The final plan to shutter the Sonoma Developmental Center in 2018 was submitted last week. A response from the state Legislature may not come until early next year.
After just three months of an accelerated public input period regarding the planned closure of the Sonoma Developmental Center, the Department of Developmental Services submitted its required Plan for Closure to the California State Legislature on Oct. 1.
As expected from the earlier draft closure plan released two scant weeks earlier, on Sept. 15, the final plan hews closely to the department’s model of the Lanterman closure in 2014, and seems to give scant weight to the hours of public testimony from guardians and parents of SDC residents, current and past employees, the Transform SDC coalition and other stakeholders.
“I think it is a continuation towards a fast track to closure,” said Kathleen Miller of the SDC Parent Hospital Association. “Our loved ones appear expendable.”
Following the draft report’s issue, DDS did hold a second public testimony session, on Sept. 21 in Sonoma. Some of the comments and suggestions from that session were added to the final report, according to a bullet-point “summary of changes” issued by the department with its final report. Forty-seven people testified at that meeting, and another 42 submitted comments by email or online.
The report characterized those additional comments as “reflecting” earlier public comment on the issues surrounding the facility’s closure. These include “the need for services to be established at SDC in perpetuity, further concerns that the proposed closure timeline is too short, requests that the plan needs to include safety-net services and a better description of what happens if individuals ‘fail’ in the community, [and] requests that the Department address the emotional and spiritual needs of individuals in transition.”
Advocates for building homes and services on the present Eldridge site to “serve the individuals at SDC, as well as those in the community that may have parallel needs,” were also recognized.
Also added to the draft plan were impact statements from two of the state’s regional centers most involved in the current resident population at SDC, Golden Gate and Alta California regional centers. Other regional centers that have “clients” in residence at SDC include North Bay, East Bay, San Andreas and Far Northern regional centers.
Most if not all of the current SDC population – numbering 391 individuals as of Sept. 30 – are officially served by those regional centers, but in residence at SDC. While nearly all of the regional centers expressed overt support for the plan to close SDC, several of them specifically pointed out the need for adequate funding from the Legislature to continue, or begin, providing services for their clients.
“Essential to the regional center’s ability to successfully support this policy will be adequate dollars for the regional center to provide assessment, person-centered planning, service coordination, clinical support, resource development and quality management,” read the statement from the Golden Gate Regional Center, for example.
The report was delivered by hard copy and digital email on Thursday, Oct. 1 to the Legislature, including committee consultants, as required by the Governor’s 2015-2016 budget and a trailer bill.
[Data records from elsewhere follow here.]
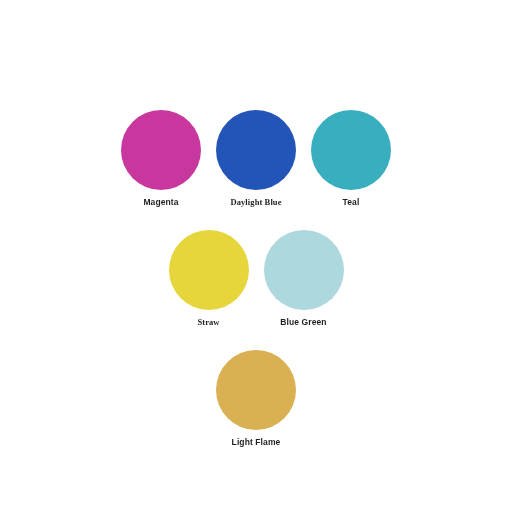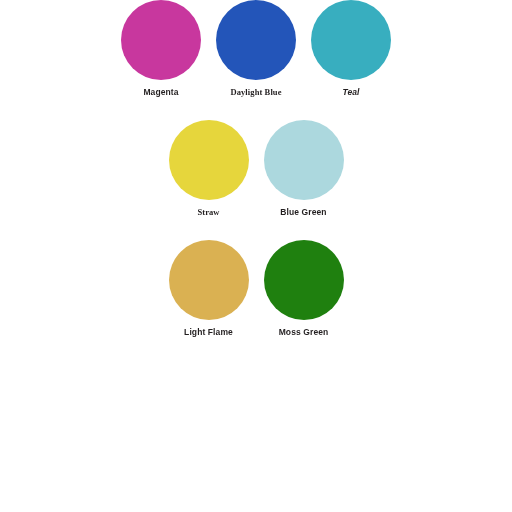--- a/index.html
+++ b/index.html
@@ -19,20 +19,21 @@
   #palette-board {
     position: relative;
     width: 512px;
     height: 512px;
     background: #ffffff;
     display: flex;
     flex-direction: column;
     align-items: center;
     justify-content: flex-start;
     box-sizing: border-box;
+    padding-top: 110px;
   }
 
   .swatch-row {
     display: flex;
     flex-direction: row;
     align-items: flex-start;
     justify-content: center;
     gap: 15px;
     margin-bottom: 22px;
   }
@@ -74,39 +75,35 @@
     <div class="swatch-cell">
       <span class="swatch-disc" style="background-color: rgb(200, 55, 158);"></span>
       <span class="swatch-label" style="color: rgb(35, 31, 32);">Magenta</span>
     </div>
     <div class="swatch-cell">
       <span class="swatch-disc" style="background-color: rgb(35, 85, 185);"></span>
       <span class="swatch-label" style="color: rgb(35, 31, 32); font-family: Liberation Serif, serif;">Daylight Blue</span>
     </div>
     <div class="swatch-cell">
       <span class="swatch-disc" style="background-color: rgb(56, 174, 191);"></span>
-      <span class="swatch-label" style="color: rgb(35, 31, 32); font-style: italic;">Teal</span>
+      <span class="swatch-label" style="color: rgb(35, 31, 32);">Teal</span>
     </div>
   </div>
 
   <div class="swatch-row">
     <div class="swatch-cell">
       <span class="swatch-disc" style="background-color: rgb(230, 214, 60);"></span>
       <span class="swatch-label" style="color: rgb(35, 31, 32); font-family: Liberation Serif, serif;">Straw</span>
     </div>
     <div class="swatch-cell">
       <span class="swatch-disc" style="background-color: rgb(172, 216, 222);"></span>
       <span class="swatch-label" style="color: rgb(35, 31, 32);">Blue Green</span>
     </div>
   </div>
 
   <div class="swatch-row">
     <div class="swatch-cell">
       <span class="swatch-disc" style="background-color: rgb(218, 177, 82);"></span>
       <span class="swatch-label" style="color: rgb(35, 31, 32);">Light Flame</span>
     </div>
-    <div class="swatch-cell">
-      <span class="swatch-disc" style="background-color: rgb(31, 128, 15);"></span>
-      <span class="swatch-label" style="color: rgb(35, 31, 32);">Moss Green</span>
-    </div>
   </div>
 
 </div>
 
 </body></html>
The next response from the Legislature may not come until next year, though Sen. Mike McGuire will be convening a hearing of the Senate Human Services Committee, which he chairs, to review the closure plan before the end of the year.
Noting that the final draft plan reflected “mostly technical and organizational changes to the draft plan that was submitted several weeks ago,” 1st District Supervisor Susan Gorin said she was in the process of evaluating the county’s “very specific interest in protecting and preserving the undeveloped land, and transferring that land into the Sonoma county regional parks, and state parks for that matter.”
The reuse of the nearly 1,000 acres where the SDC currently sits is one of the key concerns, after the health and continued care for the residents. But the DDS has shied away from addressing the property’s future disposal, saying that the issue is one for General Services, and not their department.
“We will be working with the SDC Coalition – the Sonoma Land Trust, the Parent Hospital Association and the Sonoma Ecology Center – on an approach to planning the reuse of the site,” said Gorin.
The final plan does acknowledge that the proposed moratorium on placements from SDC into community facilities is a “significant theme of stakeholder feedback,” but the department’s rebuttal to that concern is once again that such a moratorium is “unnecessary and contrary to law.”
“A moratorium would prevent placement out of SDC of individuals for whom appropriate community services and supports have been identified and are available,” reads the report. “Moreover, a moratorium on placements from SDC would violate residents’ rights not only under the Lanterman Act but also under federal law, including the Americans with Disabilities Act.”
“We are going to be advocating for continuing services and housing on the site as the closure plan continues to be implemented,” said Gorin firmly.
Similarly, concerns about the fate of the current 1,300 employees at SDC are acknowledged, but not really solved. “It is unclear as to what specific economic effects the closure will have at this time, although stakeholders note the economic impact could be significant,” according to the report.